Biblical Text: Luke 23:1-56, Luke 19:35-40
Full Sermon Draft
Palm Sunday has the best hymns, they even rival Easter in my mind. Since the lectionary (the assigned readings for the day) have pushed Palm Sunday toward the Sunday of the Passion it sets up an interesting dynamic. There is a juxtaposition of the Palm Sunday parade which we re-enact in a small way with the via dolorosa. The hymns capture this changing dynamic. Hosanna, Loud Hosanna (LSB 443) and All Glory, Laud and Honor (LSB 442) are more pure Palms and celebration. But then No Tramp of Soldiers Marching Feet (LSB 444) starts perceiving the irony of the Palms and another parade. (For my opinion, this is a classic of what hymns are supposed to be – sung meditation. And it does it from a modern viewpoint.) And then Ride On, Ride On in Majesty (LSB 441) ends with the eschatological note. These parades of palms and cross are not the final word.

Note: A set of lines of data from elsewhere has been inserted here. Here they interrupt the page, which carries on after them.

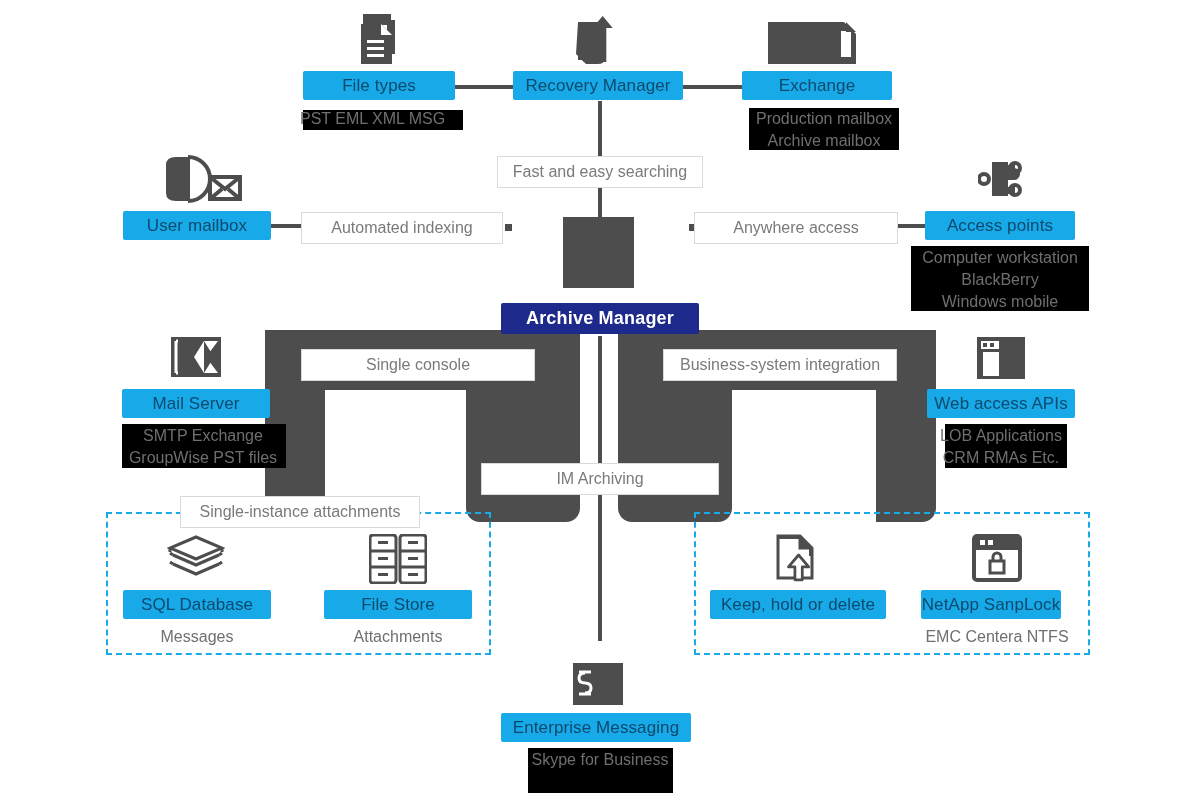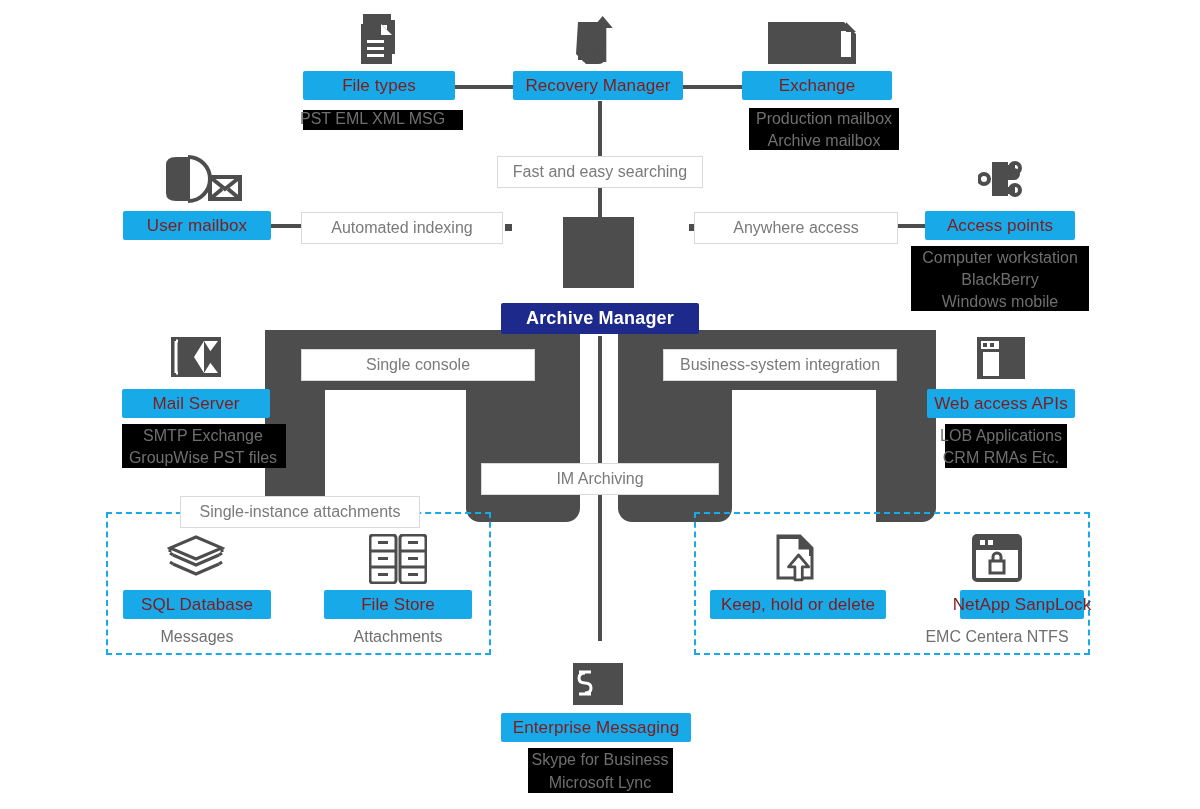"File types" .pill { color: #7f1d1d -> #0c4a6e }
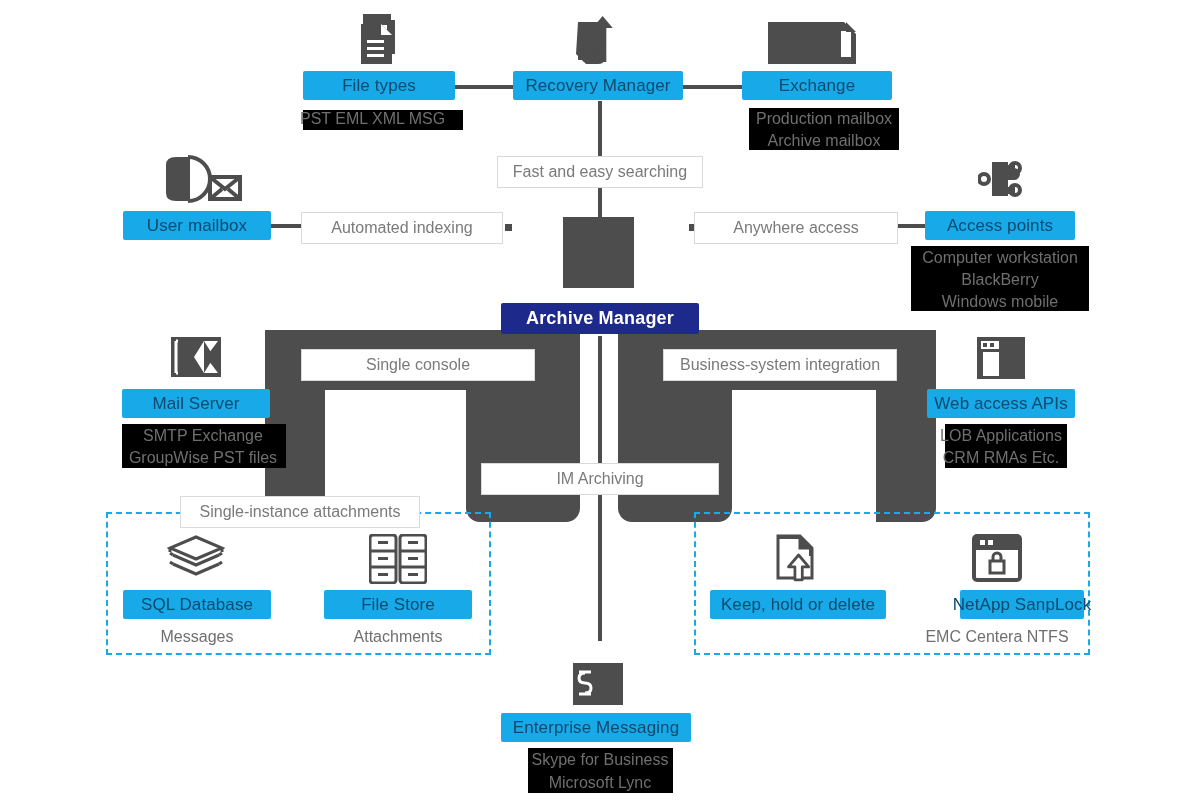"NetApp SanpLock" div.pill { margin-left: 39px -> none; width: 124px -> 140px }
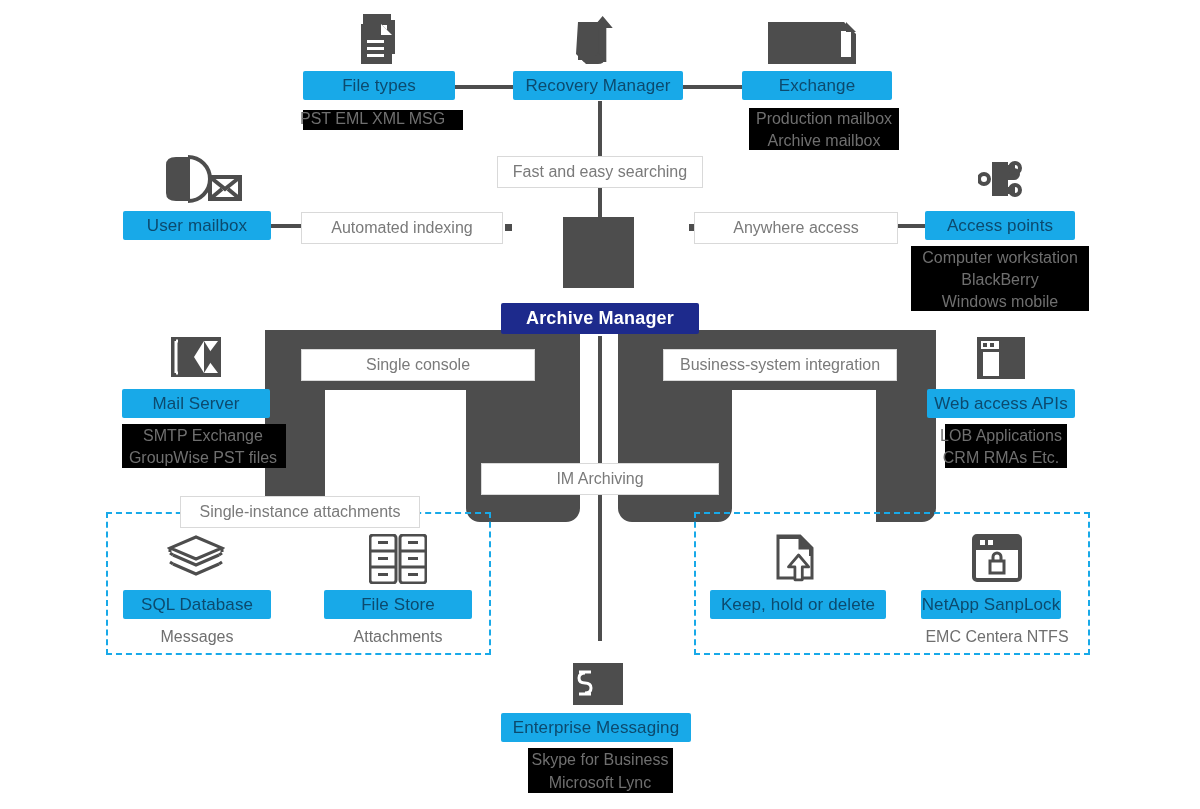"Microsoft Lync" div.sub { html: <div>Microsoft Lync</div> -> none }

I don’t have the hymns on the recording. (The sad truth is we just don’t have the equipment for that sort of thing.) But the sermon attempts that sort of motion. It starts off with thinking about what parades are actually about and hopefully demonstrating that these biblical parades are the same as we can understand from our own time. It then moves on to the heavy irony, here defined as the difference between human and divine perception, that covers these parades and all of holy week. In that irony it perceives what Christ has done for us. It attempt to align our perception with the divine. We do that through the moral burden that comes with knowing the divine view, and knowing that we don’t measure up. It concludes with that eschatological view. We accept the moral burden because that is how we live out faith. We believe this is what God had done. And we believe that he will do as promised. So we walk in this parade.